An open event brought together a range of services, including funeral directors and hospices, to get the conversation started about death and dying.
Blythe House Hospice in Chapel-en-le-Frith organised its ‘Thinking Outside the Box’ event to encourage people to think ahead about the unthinkable.
Event organiser Louise Furmston, Macmillan Information and Support Manager at the hospice, said: “We felt we needed to get people talking about death as there is a stigma and taboo attached to dying, but there really doesn’t need to be and we wanted to provide people with more knowledge to make these conversations easier.”
The 53-year-old started working in a hospice environment at the age of 20 and says she is comfortable talking about death as it happens to us all, but understands why people shy away from the subject.

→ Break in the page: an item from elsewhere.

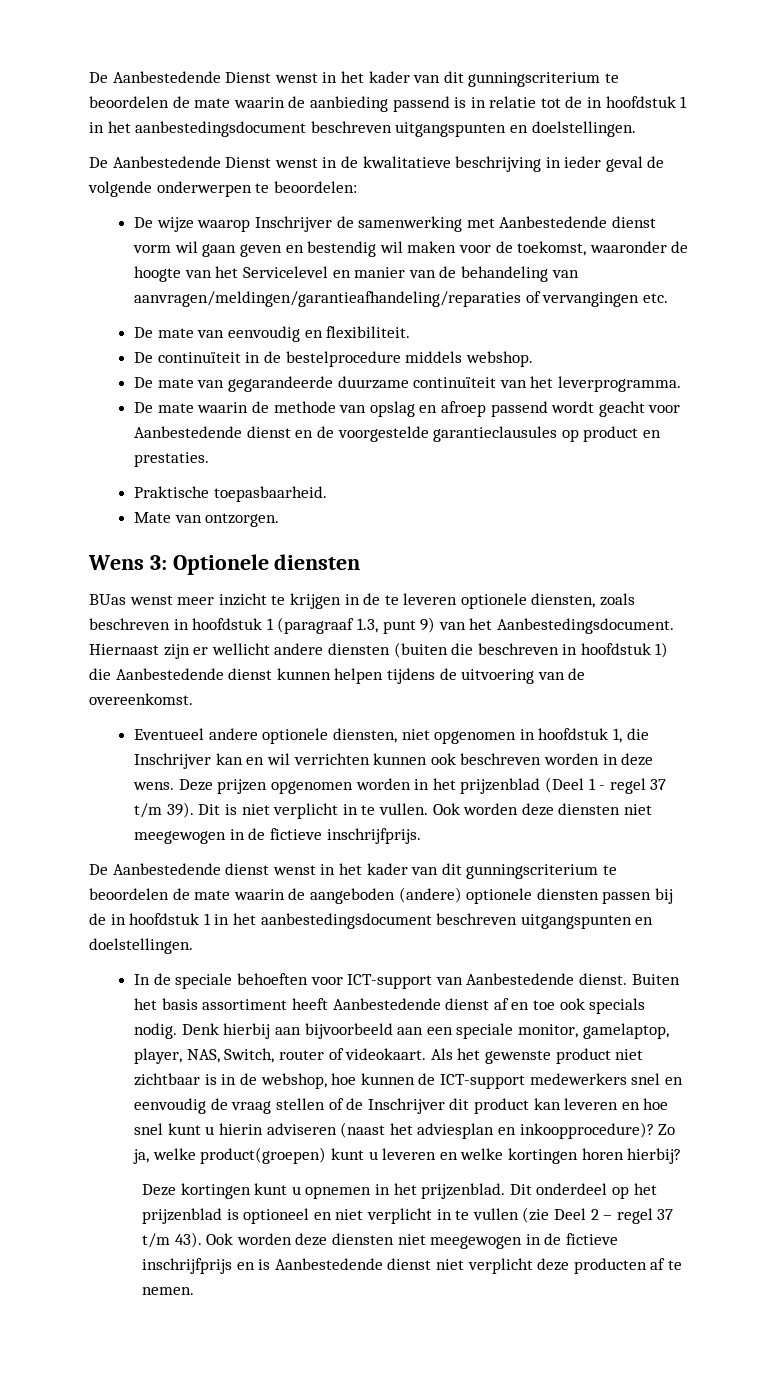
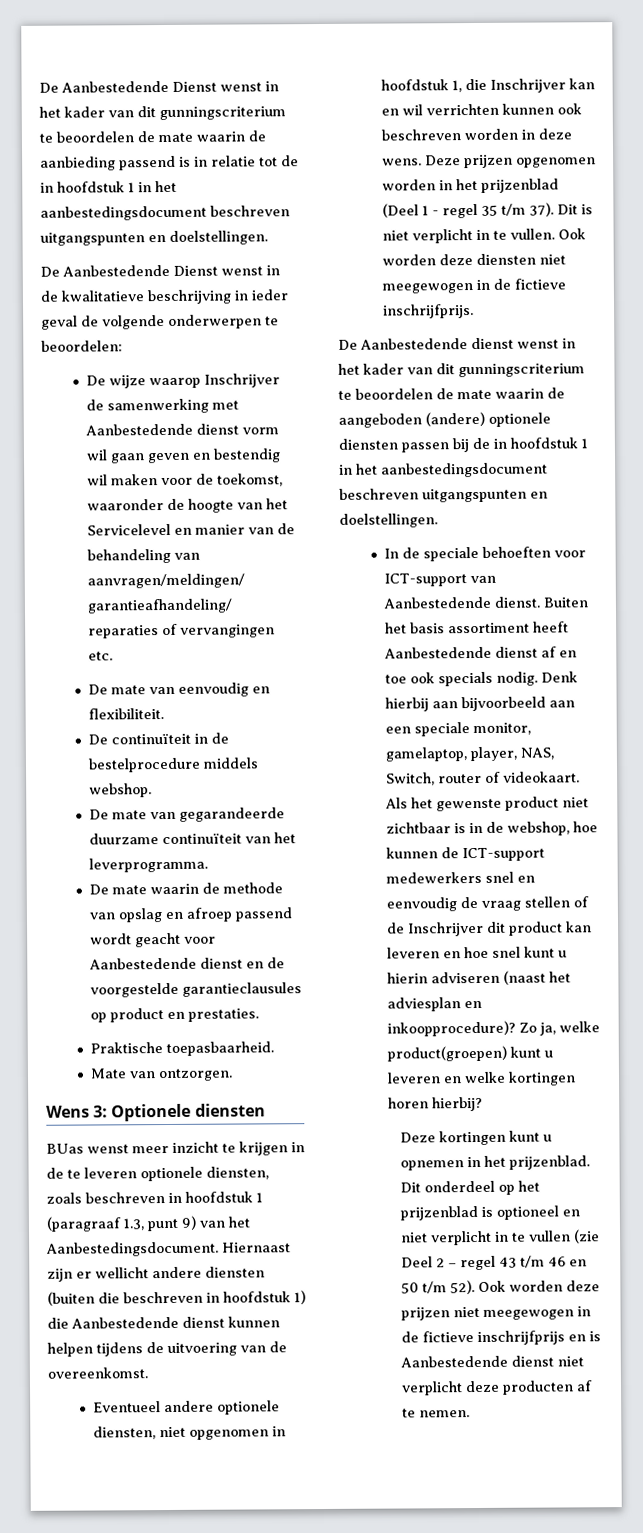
- Deze prijzen opgenomen worden in het prijzenblad (Deel 1 - regel 37 t/m 39).
+ Deze prijzen opgenomen worden in het prijzenblad (Deel 1 - regel 35 t/m 37).
- Dit onderdeel op het prijzenblad is optioneel en niet verplicht in te vullen (zie Deel 2 – regel 37 t/m 43). Ook worden deze diensten niet meegewogen in de fictieve inschrijfprijs en is Aanbestedende dienst niet verplicht deze producten af te nemen.
+ Dit onderdeel op het prijzenblad is optioneel en niet verplicht in te vullen (zie Deel 2 – regel 43 t/m 46 en 50 t/m 52). Ook worden deze prijzen niet meegewogen in de fictieve inschrijfprijs en is Aanbestedende dienst niet verplicht deze producten af te nemen.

She said: “Dying used to be done in the community by people who cared for their loved ones in their final days, but with better health care and hospice services people have become detached from death and think talking about it is morbid.
“But it is much better for families to talk about end of life plans while they are healthy rather than after a person becomes terminal because it adds unnecessary stress and trauma to all involved.”
The event was attended by representatives from Age UK, Citizen’s Advice, a non-religious person called a celebrant who can conduct a funeral, undertakers, private cemetery services as well as a price comparison site for pre-paid funerals and a company which makes bespoke jewellery from loved ones’ finger prints or ashes.
Jeremy Unsworth, from Jeremy Unsworth Funeral Services in New Mills, took part in the event.
He said: “People talk about the flowers and music they want for their wedding so why shouldn’t people discuss the flowers, music and type of service they want for a funeral?
“Events like this are so important because if a person plans their own funeral or openly discusses their wishes with their families it saves a lot of heartache and wondering what the person would have wanted when the time comes.”
Jeremy said he has seen a rise in pre-paid funeral plans as more people were coming to accept death. He said: “It is just another opportunity for peace of mind so people don’t have to worry about leaving a financial burden for family and friends, and they get a say over how they want things to go.”
He recalled how one wom ordered her own coffin, but when it turned up she didn’t like it so another was ordered.
He said: “She got what she wanted because she wasn’t afraid to have the conversation, and neither should anyone else.”
Louise added: “We have been asking our staff and patients what songs they would want at their funeral and it got people talking, and from there they took the message home.
“The knock-on effect, we hope, will be like a ripple where more and more people will stop fearing death but have open and frank conversations about their last wishes.”